▸ Task material:
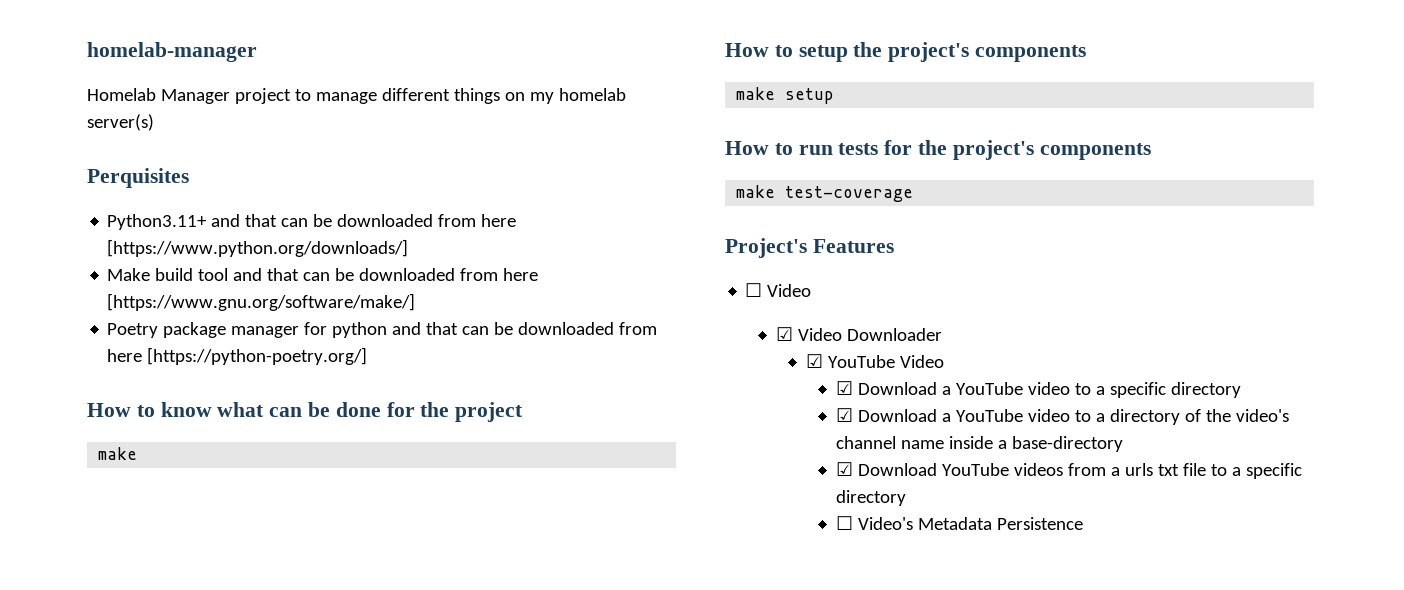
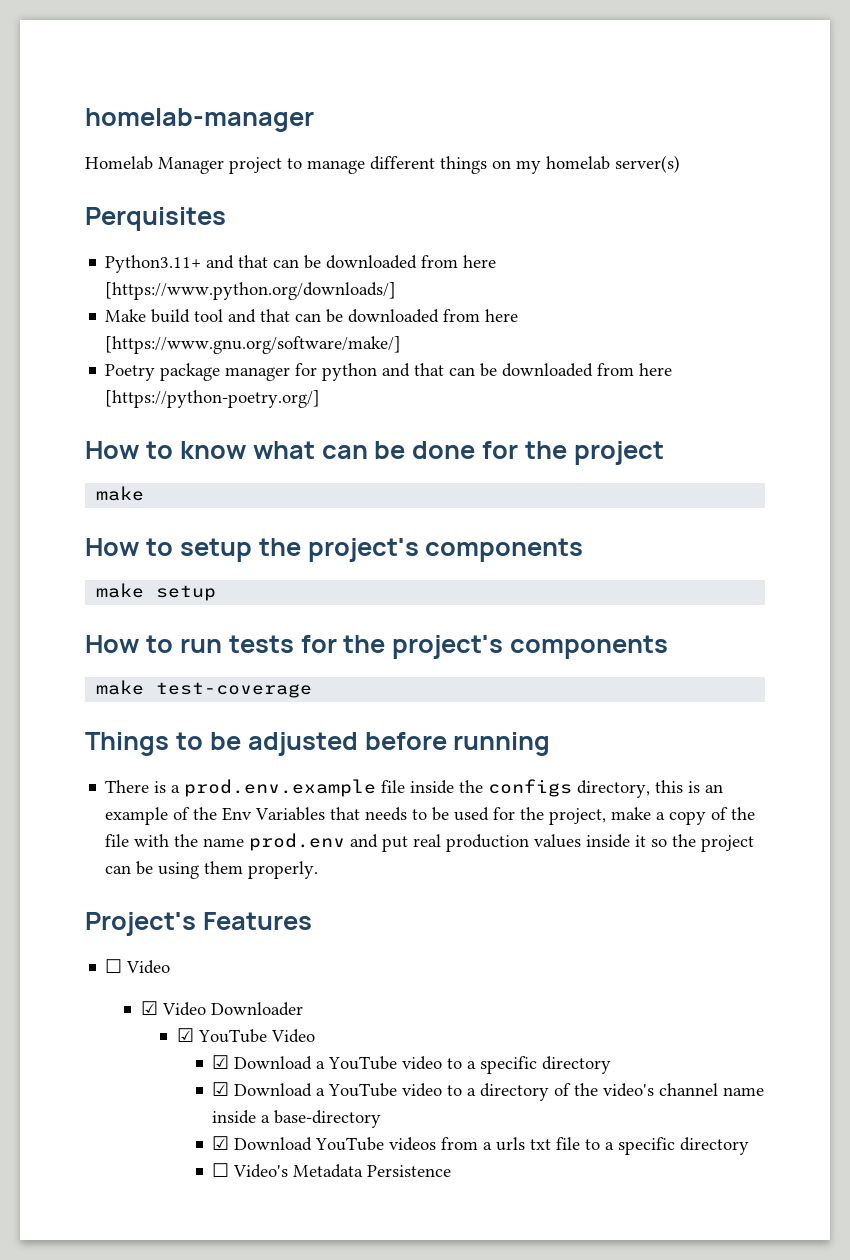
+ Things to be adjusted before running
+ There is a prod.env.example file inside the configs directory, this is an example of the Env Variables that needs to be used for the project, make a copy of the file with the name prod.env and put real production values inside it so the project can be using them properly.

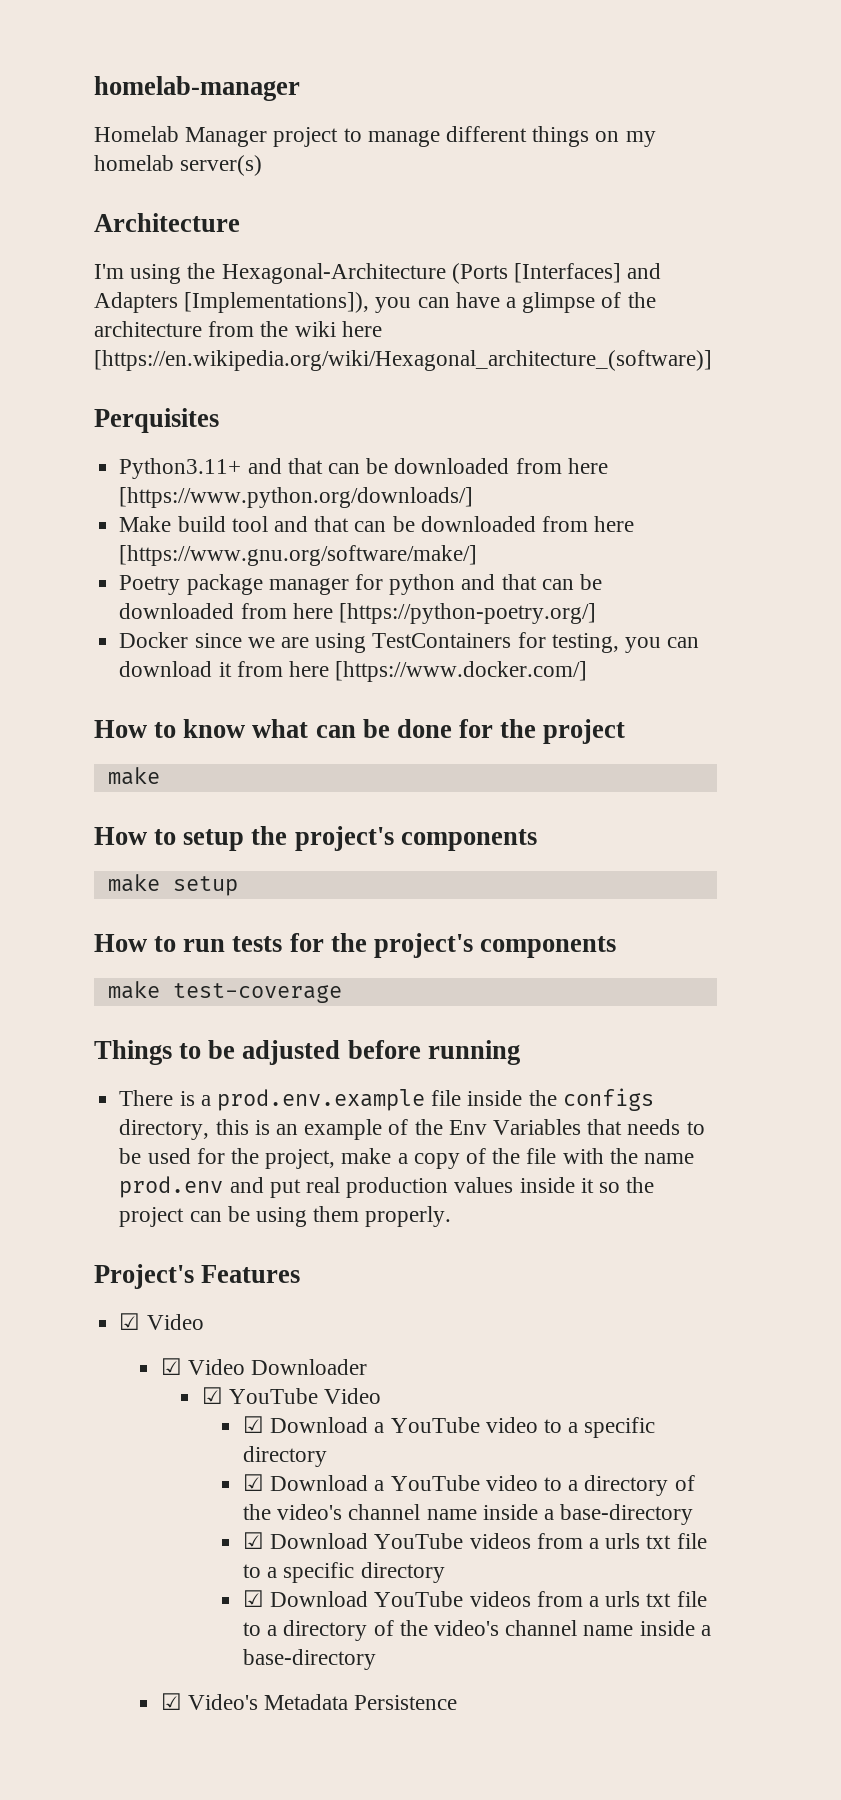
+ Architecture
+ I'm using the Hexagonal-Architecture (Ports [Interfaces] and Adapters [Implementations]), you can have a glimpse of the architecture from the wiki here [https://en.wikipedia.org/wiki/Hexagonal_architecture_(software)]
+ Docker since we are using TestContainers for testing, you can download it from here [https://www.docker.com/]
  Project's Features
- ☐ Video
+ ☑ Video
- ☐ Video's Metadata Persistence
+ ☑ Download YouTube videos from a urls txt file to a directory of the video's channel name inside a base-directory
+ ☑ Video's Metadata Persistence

▸ Work task: Go through the data above and return each line containing the string "Architecture".

▸ Exercise response:
+ Architecture
+ I'm using the Hexagonal-Architecture (Ports [Interfaces] and Adapters [Implementations]), you can have a glimpse of the architecture from the wiki here [https://en.wikipedia.org/wiki/Hexagonal_architecture_(software)]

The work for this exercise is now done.